If cluster has small numbers of blocks used it is reasonable to
relocate such blocks regardless to inode's quality and free whole cluster.


https://jira.sw.ru/browse/PSBM-46563

Signed-off-by: Dmitry Monakhov <dmonak...@openvz.org>
---
 misc/e4defrag2.c |   54 +++++++++++++++++++++++++++++++++++++++++++++---------
 1 files changed, 45 insertions(+), 9 deletions(-)

diff --git a/misc/e4defrag2.c b/misc/e4defrag2.c
index 797a342..9206c89 100644
--- a/misc/e4defrag2.c
+++ b/misc/e4defrag2.c
@@ -279,6 +279,7 @@ enum spext_flags
        SP_FL_DIRLOCAL = 0x20,
        SP_FL_CSUM = 0x40,
        SP_FL_FMAP = 0x80,
+       SP_FL_TP_RELOC = 0x100,
 };
 
 struct rb_fhandle
@@ -383,6 +384,7 @@ struct defrag_context
        unsigned                cluster_size;
        unsigned                ief_reloc_cluster;
        unsigned                weight_scale;
+       unsigned                tp_weight_scale;
        unsigned                extents_quality;
 };
 
@@ -1098,6 +1100,7 @@ static int scan_inode_pass3(struct defrag_context *dfx, 
int fd,
        int is_old = 0;
        int is_rdonly = 0;
        __u64 ief_blocks = 0;
+       __u64 tp_blocks = 0;
        __u32 ino_flags = 0;
        __u64 size_blk = dfx_sz2b(dfx, stat->st_size);
        __u64 used_blk = dfx_sz2b(dfx, stat->st_blocks << 9);
@@ -1158,13 +1161,16 @@ static int scan_inode_pass3(struct defrag_context *dfx, 
int fd,
                }
                if (se->flags & SP_FL_IEF_RELOC)
                        ief_blocks += fec->fec_map[i].len;
+               if (se->flags & SP_FL_TP_RELOC)
+                       tp_blocks += fec->fec_map[i].len;
+
                fmap_csum_ext(fec->fec_map + i, &csum);
        }
 
        if (fest.local_ex == fec->fec_extents)
                ino_flags |= SP_FL_LOCAL;
 
-       if (ief_blocks) {
+       if (ief_blocks || tp_blocks) {
                /*
                 * Even if some extents belong to IEF cluster, it is not a good
                 * idea to relocate the whole file. From other point of view,
@@ -1182,6 +1188,13 @@ static int scan_inode_pass3(struct defrag_context *dfx, 
int fd,
                                       "size_blk:%lld used_blk:%lld\n",
                                       __func__, stat->st_ino, ief_blocks,
                                       size_blk, used_blk);
+               } else if (tp_blocks * 4 > size_blk) {
+                       ino_flags |= SP_FL_IEF_RELOC | SP_FL_TP_RELOC;
+                       if (debug_flag & DBG_SCAN && ief_blocks != size_blk)

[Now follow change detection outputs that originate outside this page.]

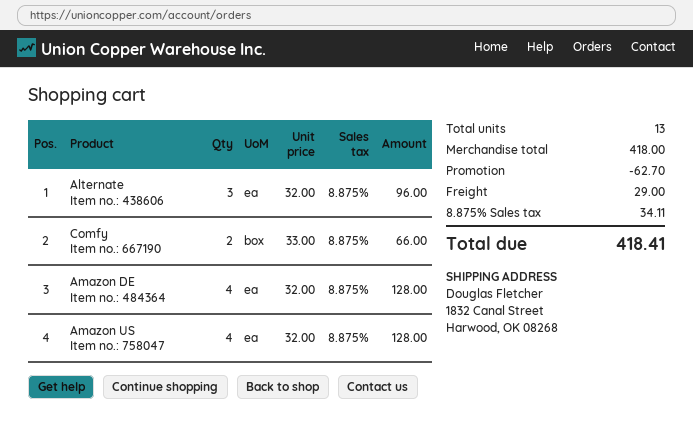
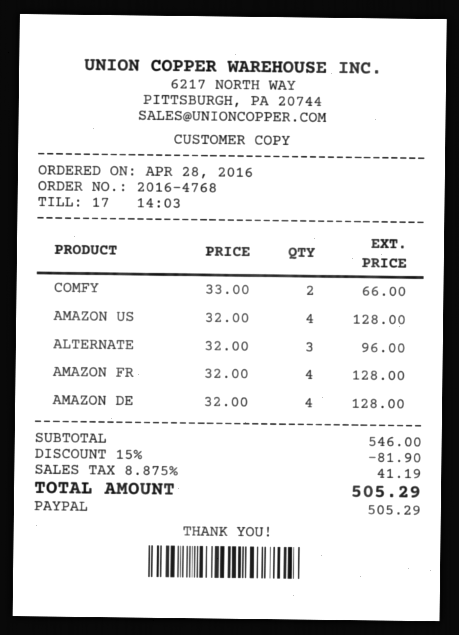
AMAZON FR: none -> 4 x 32.00 = 128.00
subtotal: 418.00 -> 546.00
discount: 62.70 -> 81.90
shipping: 29.00 -> none
tax: 8.875% = 34.11 -> 8.875% = 41.19
total: 418.41 -> 505.29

+                               printf("%s Force add %lu to IEF/TP set ief:%lld 
"
+                                      "size_blk:%lld used_blk:%lld\n",
+                                      __func__, stat->st_ino, ief_blocks,
+                                      size_blk, used_blk);
                } else if (debug_flag & DBG_SCAN) {
                        printf("%s Reject %lu from IEF set ief:%lld "
                               "size_blk:%lld used_blk:%lld\n",
@@ -1592,6 +1605,7 @@ static void pass3_prep(struct defrag_context *dfx)

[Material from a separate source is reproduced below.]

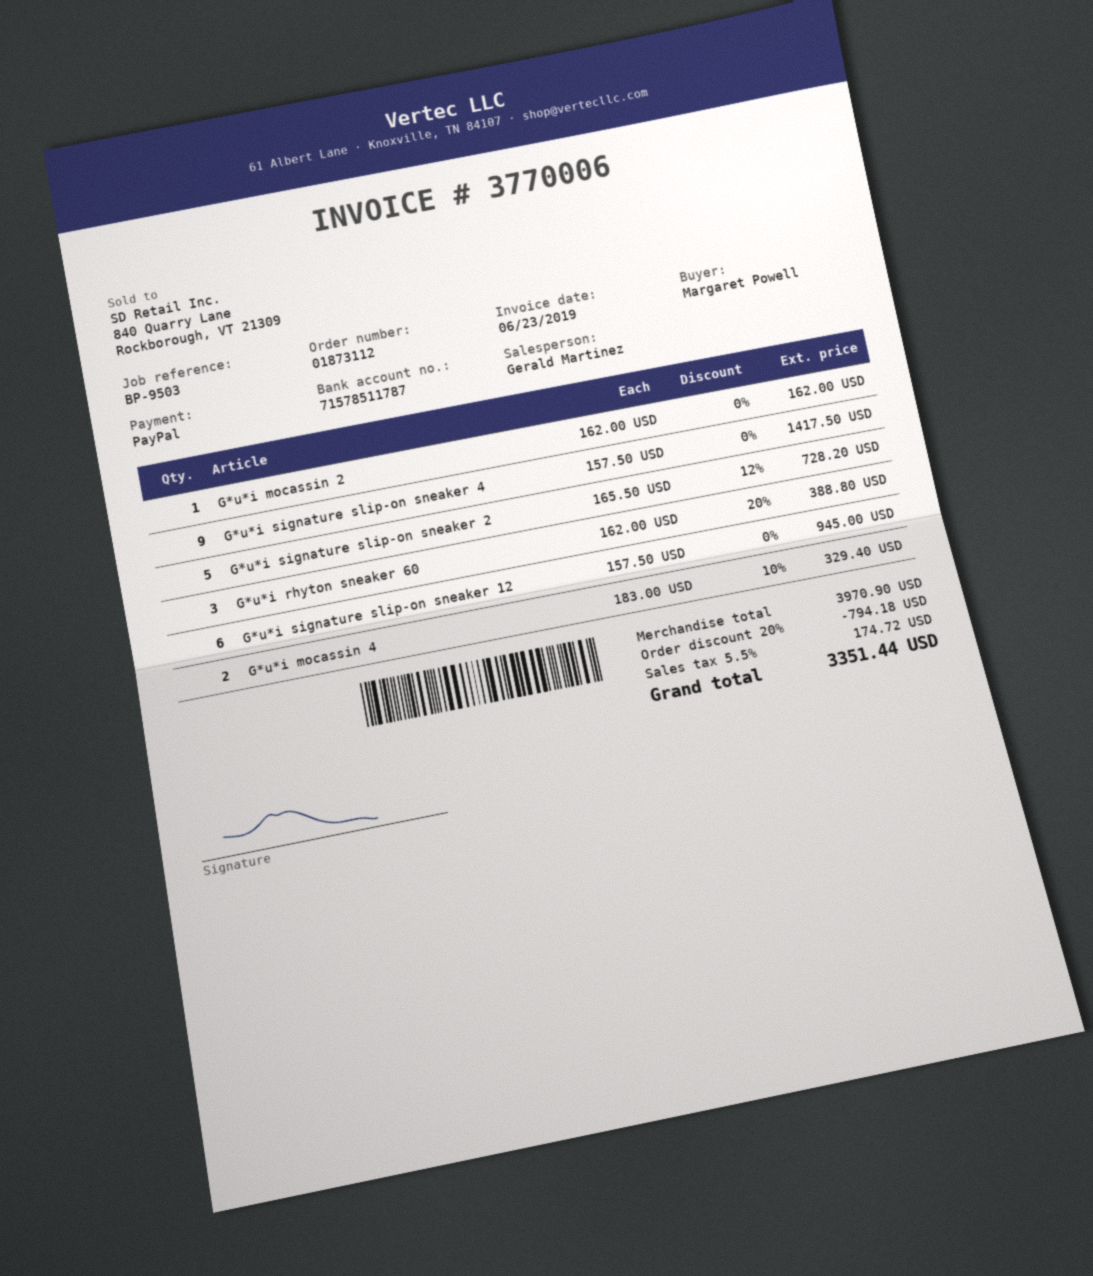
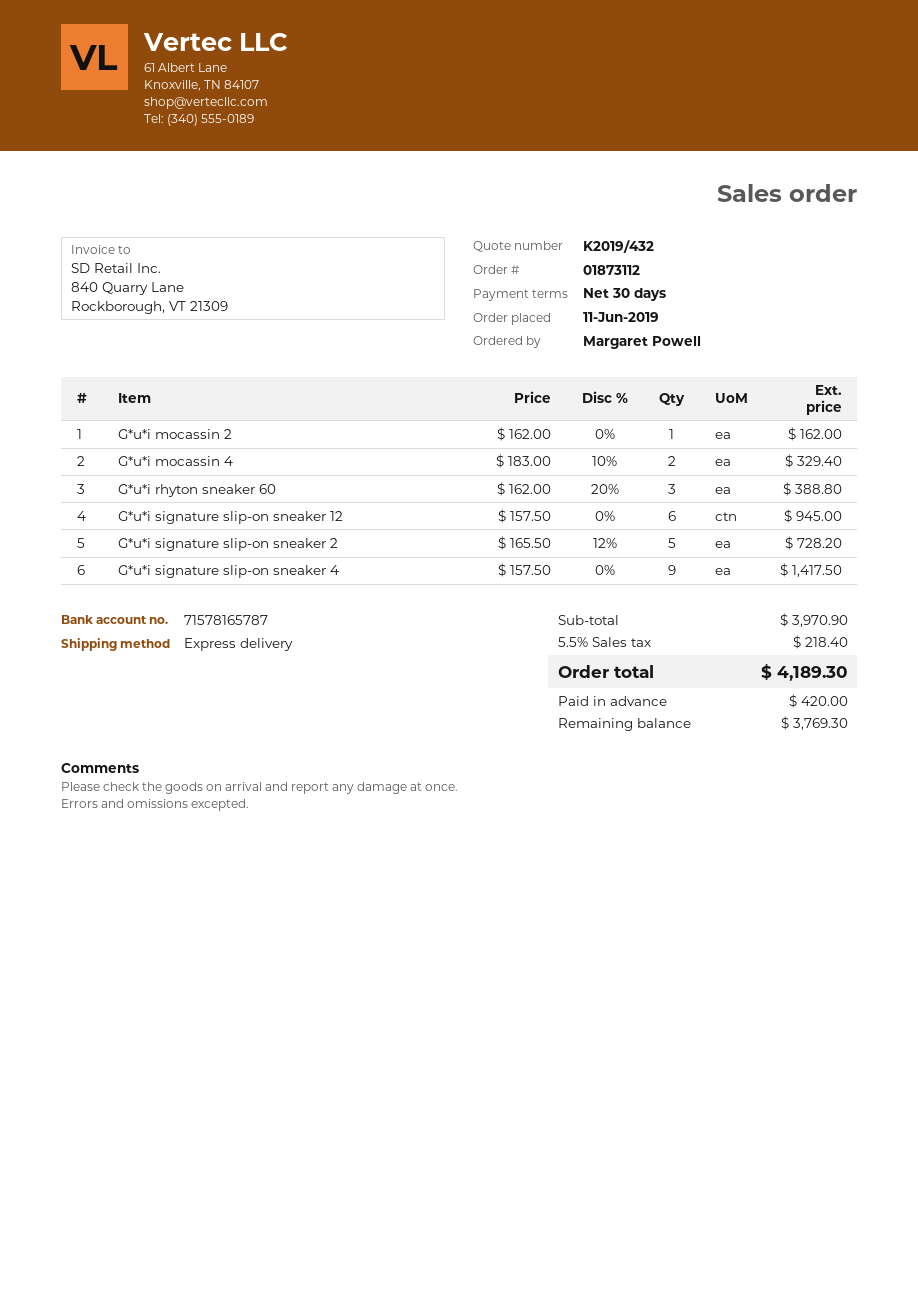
bank account: 71578511787 -> 71578165787
discount: 20% = 794.18 -> none
tax: 5.5% = 174.72 -> 5.5% = 218.40
total: 3351.44 -> 4189.30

        unsigned good = 0;
        unsigned count = 0;
        unsigned ief_ok = 0;
+       unsigned force_reloc = 0;
 
        if (verbose)
                printf("Pass3_prep:  Scan and rate cached extents\n");
@@ -1610,18 +1624,29 @@ static void pass3_prep(struct defrag_context *dfx)
                        print_spex("\t\t\t", ex);
 
                if (prev_cluster != cluster) {
-                       ief_ok = 0;
+                       force_reloc = ief_ok = 0;
+                       /* Is cluster has enough RO(good) data blocks ?*/
                        if (dfx->cluster_size  >= used * dfx->weight_scale &&
-                           good * 1000 >= count * dfx->extents_quality &&
-                           cluster_node) {
+                           good * 1000 >= count * dfx->extents_quality)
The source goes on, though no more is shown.